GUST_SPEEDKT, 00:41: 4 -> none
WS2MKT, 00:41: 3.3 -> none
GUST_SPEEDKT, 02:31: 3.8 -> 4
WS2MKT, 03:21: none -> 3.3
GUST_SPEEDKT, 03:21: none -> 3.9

---

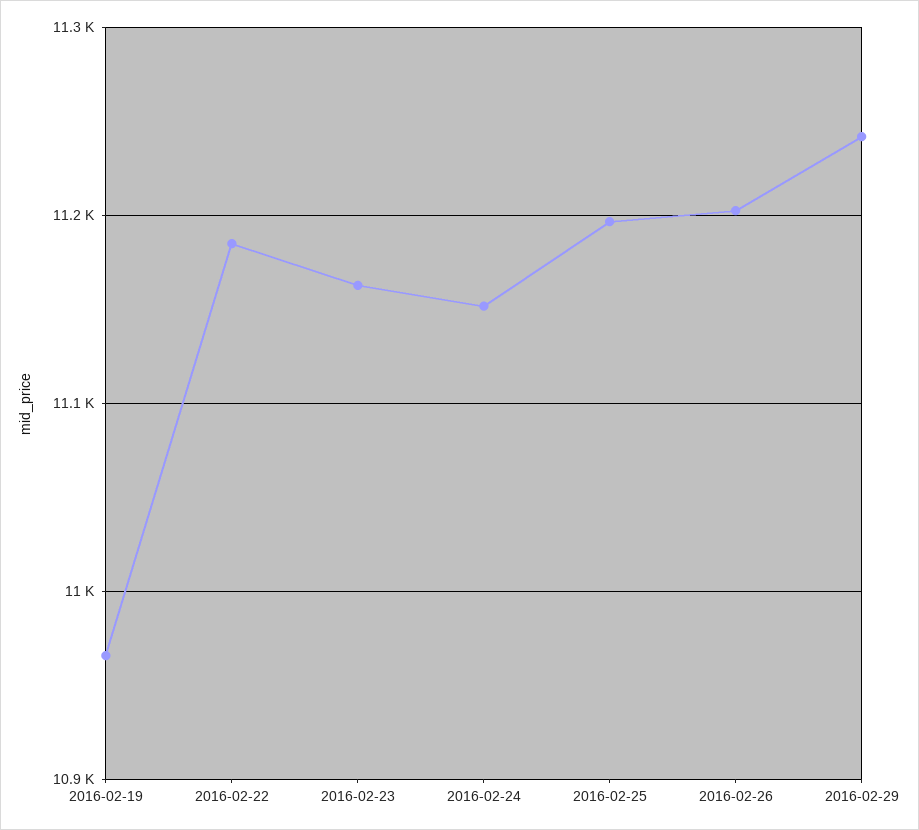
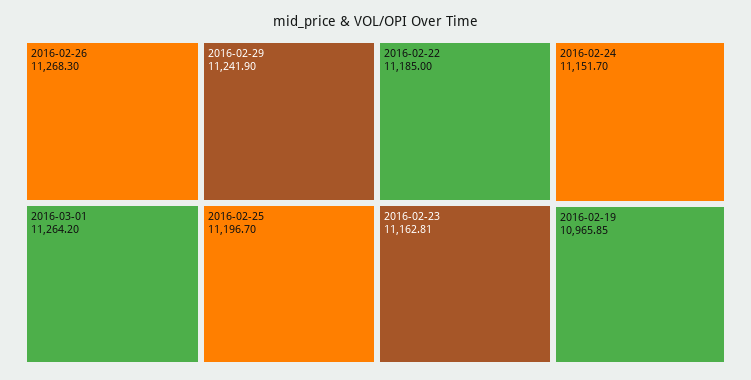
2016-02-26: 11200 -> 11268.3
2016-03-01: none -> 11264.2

* * *

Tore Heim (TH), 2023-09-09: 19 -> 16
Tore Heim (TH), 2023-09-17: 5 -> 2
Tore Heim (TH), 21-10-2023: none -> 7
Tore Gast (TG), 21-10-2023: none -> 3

[EXERCISE OBJECTIVE]: The answer is the lines above between the line holding "Tore Heim (TH), 2023-09-09: 19 -> 16" and the line holding "Tore Gast (TG), 21-10-2023: none -> 3", inclusive, each written out exactly, and no others.

[RESPONSE]:
Tore Heim (TH), 2023-09-09: 19 -> 16
Tore Heim (TH), 2023-09-17: 5 -> 2
Tore Heim (TH), 21-10-2023: none -> 7
Tore Gast (TG), 21-10-2023: none -> 3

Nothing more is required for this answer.